[What is required] Your answer should be the lines below from the one with "Escapement1, 1981: 2486 -> none" to the one with "2020-04-21, utrecht: none -> 69", both included, given again exactly and with nothing added.

Detected change data:
============
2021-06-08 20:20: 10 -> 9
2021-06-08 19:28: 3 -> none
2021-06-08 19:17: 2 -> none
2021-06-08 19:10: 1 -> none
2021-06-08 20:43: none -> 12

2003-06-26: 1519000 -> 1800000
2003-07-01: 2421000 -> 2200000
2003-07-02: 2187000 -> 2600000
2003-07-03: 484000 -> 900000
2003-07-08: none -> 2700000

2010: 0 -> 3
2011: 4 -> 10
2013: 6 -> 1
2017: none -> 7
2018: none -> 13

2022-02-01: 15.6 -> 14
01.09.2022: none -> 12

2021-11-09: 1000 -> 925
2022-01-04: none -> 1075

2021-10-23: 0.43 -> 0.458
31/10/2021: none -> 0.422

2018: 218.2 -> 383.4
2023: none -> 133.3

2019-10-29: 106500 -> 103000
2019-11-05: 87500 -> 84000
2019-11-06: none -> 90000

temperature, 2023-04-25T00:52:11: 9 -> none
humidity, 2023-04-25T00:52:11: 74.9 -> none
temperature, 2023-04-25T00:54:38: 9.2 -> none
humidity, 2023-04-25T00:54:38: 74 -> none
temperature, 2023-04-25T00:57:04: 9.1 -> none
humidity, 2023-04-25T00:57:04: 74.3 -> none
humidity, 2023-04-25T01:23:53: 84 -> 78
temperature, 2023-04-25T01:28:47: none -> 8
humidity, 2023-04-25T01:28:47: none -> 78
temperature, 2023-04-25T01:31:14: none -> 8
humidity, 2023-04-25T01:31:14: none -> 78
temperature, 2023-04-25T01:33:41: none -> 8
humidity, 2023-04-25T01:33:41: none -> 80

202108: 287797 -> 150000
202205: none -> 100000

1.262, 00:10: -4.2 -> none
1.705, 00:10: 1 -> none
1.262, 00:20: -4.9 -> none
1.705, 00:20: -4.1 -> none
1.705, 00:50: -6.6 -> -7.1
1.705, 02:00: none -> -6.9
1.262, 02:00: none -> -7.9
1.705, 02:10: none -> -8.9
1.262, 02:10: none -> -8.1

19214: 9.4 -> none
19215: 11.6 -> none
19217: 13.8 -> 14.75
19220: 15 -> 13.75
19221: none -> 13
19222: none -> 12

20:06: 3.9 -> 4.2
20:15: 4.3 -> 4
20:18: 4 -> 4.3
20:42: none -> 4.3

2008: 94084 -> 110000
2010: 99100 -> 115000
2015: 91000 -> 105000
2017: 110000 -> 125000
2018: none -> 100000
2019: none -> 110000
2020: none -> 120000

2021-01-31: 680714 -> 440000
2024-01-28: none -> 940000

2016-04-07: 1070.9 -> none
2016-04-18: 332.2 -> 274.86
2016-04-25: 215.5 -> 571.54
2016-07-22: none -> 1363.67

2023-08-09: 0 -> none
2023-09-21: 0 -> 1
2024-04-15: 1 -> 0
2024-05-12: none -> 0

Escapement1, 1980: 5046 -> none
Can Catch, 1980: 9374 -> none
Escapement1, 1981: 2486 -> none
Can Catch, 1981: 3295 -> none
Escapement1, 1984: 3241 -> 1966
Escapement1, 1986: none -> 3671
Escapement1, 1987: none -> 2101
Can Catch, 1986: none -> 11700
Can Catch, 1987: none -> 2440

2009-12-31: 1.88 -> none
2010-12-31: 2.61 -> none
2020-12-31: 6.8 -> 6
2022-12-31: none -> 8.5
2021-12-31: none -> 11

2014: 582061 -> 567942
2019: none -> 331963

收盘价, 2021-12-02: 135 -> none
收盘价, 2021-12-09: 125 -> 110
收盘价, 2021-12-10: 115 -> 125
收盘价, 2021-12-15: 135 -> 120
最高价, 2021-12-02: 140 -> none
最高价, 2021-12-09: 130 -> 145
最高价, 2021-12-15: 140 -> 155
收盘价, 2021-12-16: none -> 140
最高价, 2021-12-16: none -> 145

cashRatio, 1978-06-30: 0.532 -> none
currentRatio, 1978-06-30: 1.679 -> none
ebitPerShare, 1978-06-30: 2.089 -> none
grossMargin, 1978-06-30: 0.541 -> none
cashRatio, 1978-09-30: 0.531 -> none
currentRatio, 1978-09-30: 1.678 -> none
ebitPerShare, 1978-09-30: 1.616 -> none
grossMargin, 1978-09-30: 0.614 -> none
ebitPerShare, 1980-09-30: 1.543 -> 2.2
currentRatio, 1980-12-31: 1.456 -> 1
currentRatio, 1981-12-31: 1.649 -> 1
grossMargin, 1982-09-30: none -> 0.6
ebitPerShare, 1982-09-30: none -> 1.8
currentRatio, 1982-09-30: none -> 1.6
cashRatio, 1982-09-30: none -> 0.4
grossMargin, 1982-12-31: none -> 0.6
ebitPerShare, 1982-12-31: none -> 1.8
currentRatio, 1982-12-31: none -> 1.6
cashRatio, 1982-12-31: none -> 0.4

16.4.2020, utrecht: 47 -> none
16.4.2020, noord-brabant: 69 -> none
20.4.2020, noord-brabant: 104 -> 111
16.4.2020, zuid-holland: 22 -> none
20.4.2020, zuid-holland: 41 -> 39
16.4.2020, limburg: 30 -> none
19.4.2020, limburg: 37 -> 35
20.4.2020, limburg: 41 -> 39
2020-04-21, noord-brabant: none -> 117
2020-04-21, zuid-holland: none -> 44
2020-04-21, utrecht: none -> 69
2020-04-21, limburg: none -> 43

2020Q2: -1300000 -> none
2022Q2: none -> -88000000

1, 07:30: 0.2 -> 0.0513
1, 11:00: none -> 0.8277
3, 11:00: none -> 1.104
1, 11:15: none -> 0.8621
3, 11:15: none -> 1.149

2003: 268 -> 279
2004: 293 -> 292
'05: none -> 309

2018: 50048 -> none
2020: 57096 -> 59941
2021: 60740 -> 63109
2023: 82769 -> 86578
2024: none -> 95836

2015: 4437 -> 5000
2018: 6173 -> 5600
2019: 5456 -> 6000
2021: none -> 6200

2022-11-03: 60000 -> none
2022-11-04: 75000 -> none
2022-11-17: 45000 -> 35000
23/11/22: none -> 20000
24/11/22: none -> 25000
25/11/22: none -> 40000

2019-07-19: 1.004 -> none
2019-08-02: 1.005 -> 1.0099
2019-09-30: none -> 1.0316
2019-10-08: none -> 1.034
============
[The completed task]
Escapement1, 1981: 2486 -> none
Can Catch, 1981: 3295 -> none
Escapement1, 1984: 3241 -> 1966
Escapement1, 1986: none -> 3671
Escapement1, 1987: none -> 2101
Can Catch, 1986: none -> 11700
Can Catch, 1987: none -> 2440

2009-12-31: 1.88 -> none
2010-12-31: 2.61 -> none
2020-12-31: 6.8 -> 6
2022-12-31: none -> 8.5
2021-12-31: none -> 11

2014: 582061 -> 567942
2019: none -> 331963

收盘价, 2021-12-02: 135 -> none
收盘价, 2021-12-09: 125 -> 110
收盘价, 2021-12-10: 115 -> 125
收盘价, 2021-12-15: 135 -> 120
最高价, 2021-12-02: 140 -> none
最高价, 2021-12-09: 130 -> 145
最高价, 2021-12-15: 140 -> 155
收盘价, 2021-12-16: none -> 140
最高价, 2021-12-16: none -> 145

cashRatio, 1978-06-30: 0.532 -> none
currentRatio, 1978-06-30: 1.679 -> none
ebitPerShare, 1978-06-30: 2.089 -> none
grossMargin, 1978-06-30: 0.541 -> none
cashRatio, 1978-09-30: 0.531 -> none
currentRatio, 1978-09-30: 1.678 -> none
ebitPerShare, 1978-09-30: 1.616 -> none
grossMargin, 1978-09-30: 0.614 -> none
ebitPerShare, 1980-09-30: 1.543 -> 2.2
currentRatio, 1980-12-31: 1.456 -> 1
currentRatio, 1981-12-31: 1.649 -> 1
grossMargin, 1982-09-30: none -> 0.6
ebitPerShare, 1982-09-30: none -> 1.8
currentRatio, 1982-09-30: none -> 1.6
cashRatio, 1982-09-30: none -> 0.4
grossMargin, 1982-12-31: none -> 0.6
ebitPerShare, 1982-12-31: none -> 1.8
currentRatio, 1982-12-31: none -> 1.6
cashRatio, 1982-12-31: none -> 0.4

16.4.2020, utrecht: 47 -> none
16.4.2020, noord-brabant: 69 -> none
20.4.2020, noord-brabant: 104 -> 111
16.4.2020, zuid-holland: 22 -> none
20.4.2020, zuid-holland: 41 -> 39
16.4.2020, limburg: 30 -> none
19.4.2020, limburg: 37 -> 35
20.4.2020, limburg: 41 -> 39
2020-04-21, noord-brabant: none -> 117
2020-04-21, zuid-holland: none -> 44
2020-04-21, utrecht: none -> 69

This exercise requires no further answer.